Spinach is a leafy vegetable from the Chenopodiaceae (goosefoot) family. It is full of vitamins and minerals that make it a nutritional powerhouse. Spinach is also rich in antioxidants such as lutein, beta-carotene, and zeaxanthin. These nutrients help promote good health. However, cooking leads to significant nutrient loss. For instance, frying spinach for only two minutes causes more than a 60% decline in lutein. People who want to enjoy the full benefits of spinach have one option, which is eating this nutritious vegetable raw. Spinach is safe to eat raw for most people. It is best consumed in a smoothie, salad, or sandwich. Even so, there is a strong debate about whether raw spinach is good for you.
Should you avoid spinach because of oxalates?
Raw spinach is good for you if you take it in moderation because it contains higher oxalate levels than most sources. Normally, the oxalate content in 100 grams of fresh spinach can vary from 647.2-1,286.9 milligrams.
The high oxalate content affects nutrient availability and absorption by reacting with minerals in food, forming insoluble crystals that might lead to kidney stones. Thus, too much spinach is bad for your kidneys and may harm them in the short or long run depending on their overall health.

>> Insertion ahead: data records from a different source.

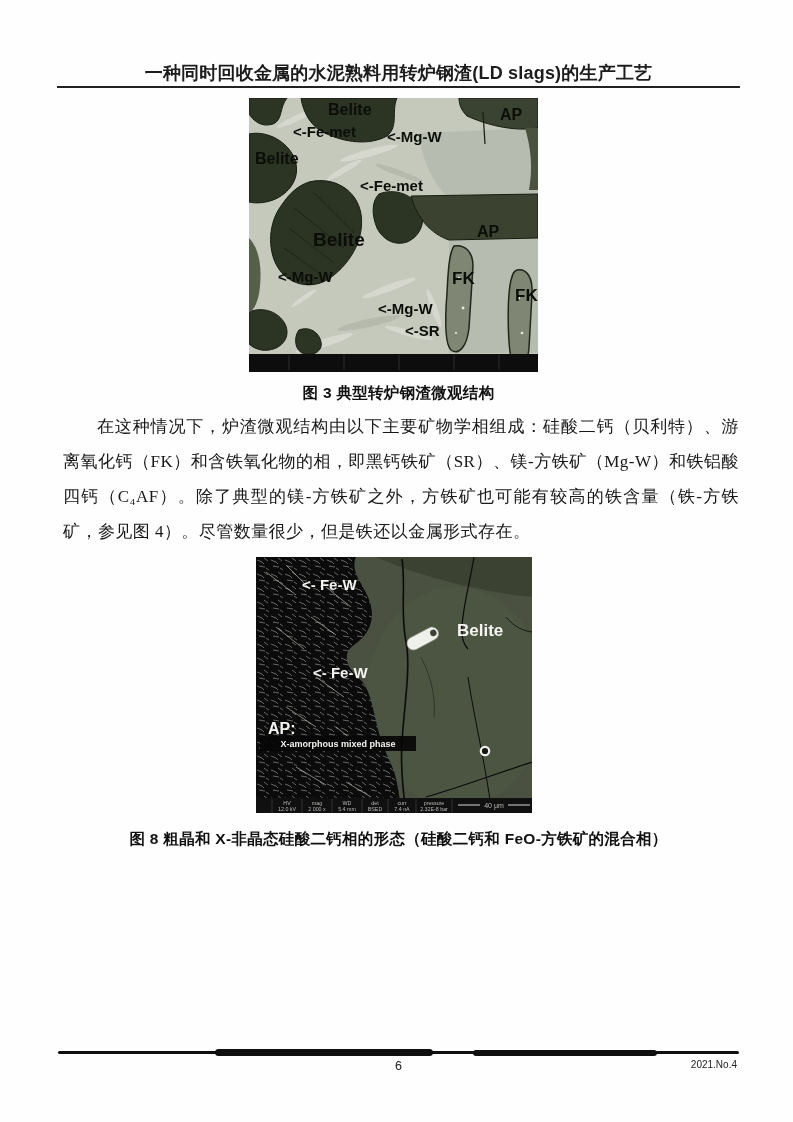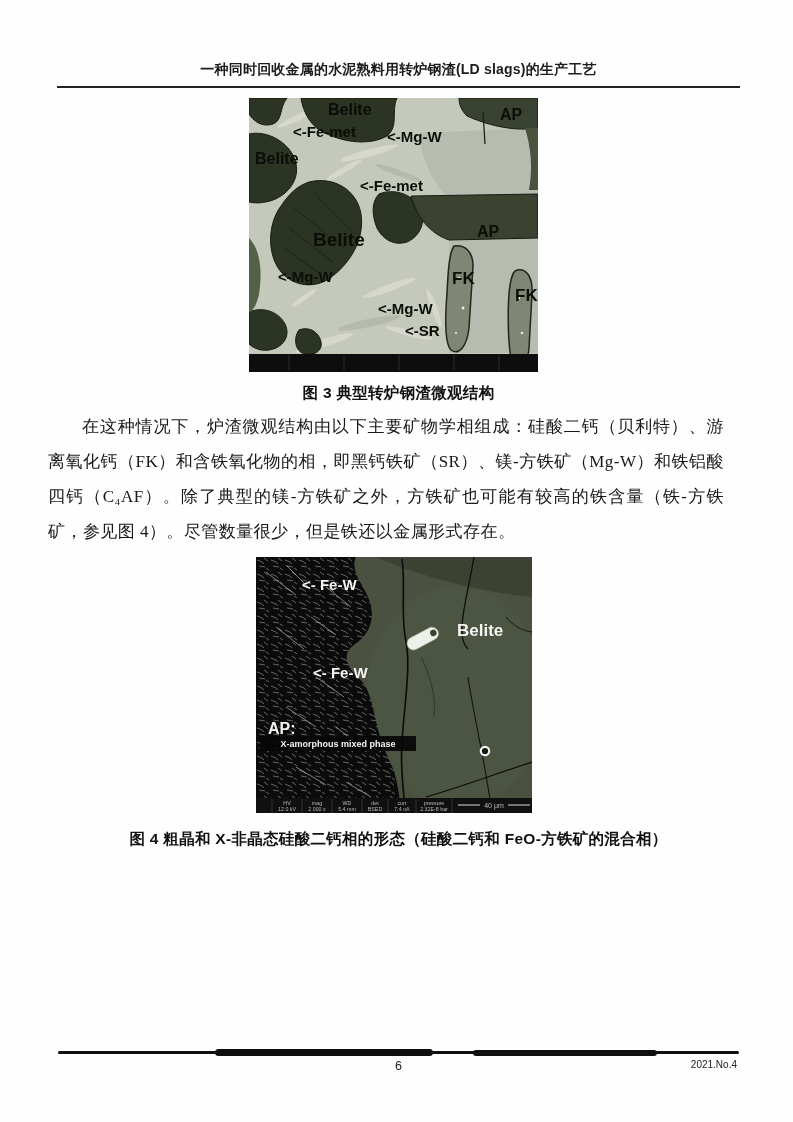--- a/index.html
+++ b/index.html
@@ -7,41 +7,41 @@
   body {
     width:793px; height:1122px; position:relative; overflow:hidden;
     font-family:"Liberation Serif","DejaVu Serif",serif; color:#151515;
   }
   .page { position:absolute; inset:0; background:#fefefe; }
 
   
   .header-title {
     position:absolute; top:61px; left:57px; width:683px; text-align:center;
     font-family:"Liberation Sans","DejaVu Sans",sans-serif;
-    font-size:14px; font-weight:600; color:#1c1c1c; letter-spacing:.2px;
+    font-size:18px; font-weight:600; color:#1c1c1c; letter-spacing:.2px;
   }
   .header-rule { position:absolute; top:86px; left:57px; width:683px; height:2px; background:#222; }
 
   
   .fig { position:absolute; display:block; }
   .fig3 { left:249px; top:98px;  width:289px; height:274px; }
   .fig4 { left:256px; top:557px; width:276px; height:256px; }
   .fig svg { display:block; width:100%; height:100%; }
 
   .caption {
     position:absolute; left:60px; width:677px; text-align:center;
     font-family:Liberation Sans, sans-serif;
     font-weight:bold; font-size:15.5px; color:#111; letter-spacing:.3px;
   }
   .cap3 { top:383px; }
   .cap4 { top:829px; }
 
   
   .body-text {
-    position:absolute; left:48px; width:676px;
+    position:absolute; left:63px; width:676px;
     font-size:17px; line-height:35px; text-align:justify; text-indent:2em;
     letter-spacing:.45px; color:#181818;
   }
   .p1 { top:409px; }
   .p2 { top:852px; }
   .p3 { top:922px; }
 
   
   .footer-rule { position:absolute; top:1051px; left:58px; width:681px; height:3px; background:#0f0f0f; border-radius:2px; }
   .footer-rule::before { content:""; position:absolute; left:23%; top:-2px; width:32%; height:7px; background:#0f0f0f; border-radius:4px; }
@@ -205,20 +205,20 @@
         <text x="119" y="254">BSED</text>
         <text x="146" y="254">7.4 nA</text>
         <text x="178" y="254">2.32E-8 bar</text>
       </g>
       <g>
         <path d="M202,248 H224 M252,248 H274" stroke="#d8d8d4" stroke-width="1.2"></path>
         <text x="238" y="251" text-anchor="middle" font-size="7" fill="#d8d8d4" class="barlab">40 μm</text>
       </g>
     </svg>
   </figure>
-  <div class="caption cap4">图 4  粗晶和 X-非晶态硅酸二钙相的形态（硅酸二钙和 FeO-方铁矿的混合相）</div>
+  <div class="caption cap4">图 8  粗晶和 X-非晶态硅酸二钙相的形态（硅酸二钙和 FeO-方铁矿的混合相）</div>
 
 
   <div class="footer-rule"></div>
   <div class="footer-page">6</div>
   <div class="footer-issue">2021.No.4</div>
 
 </div>
 
 </body></html>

Individuals with a history of kidney stones should take raw spinach less frequently and in moderate amounts. The high oxalate content in spinach increases the amount excreted in urine and makes such people more susceptible to kidney stones. The same problem can happen in healthy people if they eat too much raw spinach and take other high oxalate foods such as french fries, purslane, parsley, rhubarb, beets, nuts, and chives.
It is not a good idea to eat spinach every day unless you can closely watch your intake. A cup of fresh spinach (roughly 30 grams) is sufficient to provide full health benefits and reduce the risk of kidney stones. One does not need to eat spinach every day to enjoy their benefits. Indeed, daily spinach intake might increase health risks.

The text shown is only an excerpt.